[Data extracted from a collection]
Segment Open
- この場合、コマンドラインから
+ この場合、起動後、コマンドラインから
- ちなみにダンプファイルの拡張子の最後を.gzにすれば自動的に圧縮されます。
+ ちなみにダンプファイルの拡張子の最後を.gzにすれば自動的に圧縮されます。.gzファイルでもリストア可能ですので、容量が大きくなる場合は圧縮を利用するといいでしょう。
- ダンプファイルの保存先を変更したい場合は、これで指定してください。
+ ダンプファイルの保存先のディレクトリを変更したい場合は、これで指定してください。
Segment Closed
Segment Open
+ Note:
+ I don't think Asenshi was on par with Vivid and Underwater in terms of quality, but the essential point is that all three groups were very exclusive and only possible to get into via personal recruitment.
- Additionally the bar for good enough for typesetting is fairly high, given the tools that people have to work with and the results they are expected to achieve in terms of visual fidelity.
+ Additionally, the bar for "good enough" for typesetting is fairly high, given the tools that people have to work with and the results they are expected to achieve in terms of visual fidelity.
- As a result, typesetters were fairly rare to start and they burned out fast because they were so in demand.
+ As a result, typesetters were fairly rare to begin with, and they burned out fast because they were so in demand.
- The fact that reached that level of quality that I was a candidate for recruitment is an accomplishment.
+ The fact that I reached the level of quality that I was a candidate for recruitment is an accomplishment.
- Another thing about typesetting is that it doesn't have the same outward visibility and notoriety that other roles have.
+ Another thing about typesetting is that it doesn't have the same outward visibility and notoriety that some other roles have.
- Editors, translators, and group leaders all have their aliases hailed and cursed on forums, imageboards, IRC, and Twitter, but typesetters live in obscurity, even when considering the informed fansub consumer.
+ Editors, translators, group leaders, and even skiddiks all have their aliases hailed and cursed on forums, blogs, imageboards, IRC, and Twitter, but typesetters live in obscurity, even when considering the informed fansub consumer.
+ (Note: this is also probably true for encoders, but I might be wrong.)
Segment Closed
Segment Open
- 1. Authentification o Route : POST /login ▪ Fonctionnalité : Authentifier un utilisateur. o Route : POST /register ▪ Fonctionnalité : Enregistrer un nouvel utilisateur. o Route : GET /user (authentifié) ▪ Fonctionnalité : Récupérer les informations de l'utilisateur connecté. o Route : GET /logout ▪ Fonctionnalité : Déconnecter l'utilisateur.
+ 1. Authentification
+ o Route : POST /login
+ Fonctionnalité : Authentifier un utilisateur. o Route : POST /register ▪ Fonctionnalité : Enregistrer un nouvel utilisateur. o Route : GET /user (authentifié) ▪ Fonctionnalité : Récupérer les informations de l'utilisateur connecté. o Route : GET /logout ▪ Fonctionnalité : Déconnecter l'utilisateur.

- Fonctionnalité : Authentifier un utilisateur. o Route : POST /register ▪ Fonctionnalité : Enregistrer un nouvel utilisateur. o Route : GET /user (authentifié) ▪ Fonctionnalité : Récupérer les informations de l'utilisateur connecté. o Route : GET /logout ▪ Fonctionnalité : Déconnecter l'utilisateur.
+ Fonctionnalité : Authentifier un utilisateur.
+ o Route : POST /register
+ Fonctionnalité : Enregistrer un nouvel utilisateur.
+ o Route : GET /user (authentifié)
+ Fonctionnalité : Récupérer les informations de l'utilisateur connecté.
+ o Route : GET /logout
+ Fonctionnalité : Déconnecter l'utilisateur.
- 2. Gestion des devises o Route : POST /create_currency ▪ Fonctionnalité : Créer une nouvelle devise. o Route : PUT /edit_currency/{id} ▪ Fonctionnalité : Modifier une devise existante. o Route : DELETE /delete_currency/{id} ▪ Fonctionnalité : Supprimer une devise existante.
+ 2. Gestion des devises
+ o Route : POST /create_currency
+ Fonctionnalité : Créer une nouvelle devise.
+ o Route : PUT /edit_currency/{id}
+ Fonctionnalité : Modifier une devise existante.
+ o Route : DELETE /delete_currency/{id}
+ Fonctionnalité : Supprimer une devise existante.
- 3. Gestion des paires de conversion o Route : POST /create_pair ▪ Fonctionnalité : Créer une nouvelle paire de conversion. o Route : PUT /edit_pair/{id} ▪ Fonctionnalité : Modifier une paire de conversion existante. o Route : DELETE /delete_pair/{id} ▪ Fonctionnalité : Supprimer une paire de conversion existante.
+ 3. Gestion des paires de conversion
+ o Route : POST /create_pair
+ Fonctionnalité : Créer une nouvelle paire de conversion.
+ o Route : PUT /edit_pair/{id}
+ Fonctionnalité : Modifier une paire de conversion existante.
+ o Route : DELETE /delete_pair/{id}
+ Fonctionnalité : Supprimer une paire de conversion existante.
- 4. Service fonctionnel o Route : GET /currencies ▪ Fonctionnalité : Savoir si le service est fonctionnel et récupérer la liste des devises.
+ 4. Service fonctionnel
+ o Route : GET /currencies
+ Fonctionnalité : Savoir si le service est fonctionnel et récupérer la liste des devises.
Segment Closed
• **Exercise**
Take the entries above and return only the lines from the one with "some other roles have." to the one with "- Editors, translators, and", both included, unchanged.

• **Response**
+ Another thing about typesetting is that it doesn't have the same outward visibility and notoriety that some other roles have.
- Editors, translators, and group leaders all have their aliases hailed and cursed on forums, imageboards, IRC, and Twitter, but typesetters live in obscurity, even when considering the informed fansub consumer.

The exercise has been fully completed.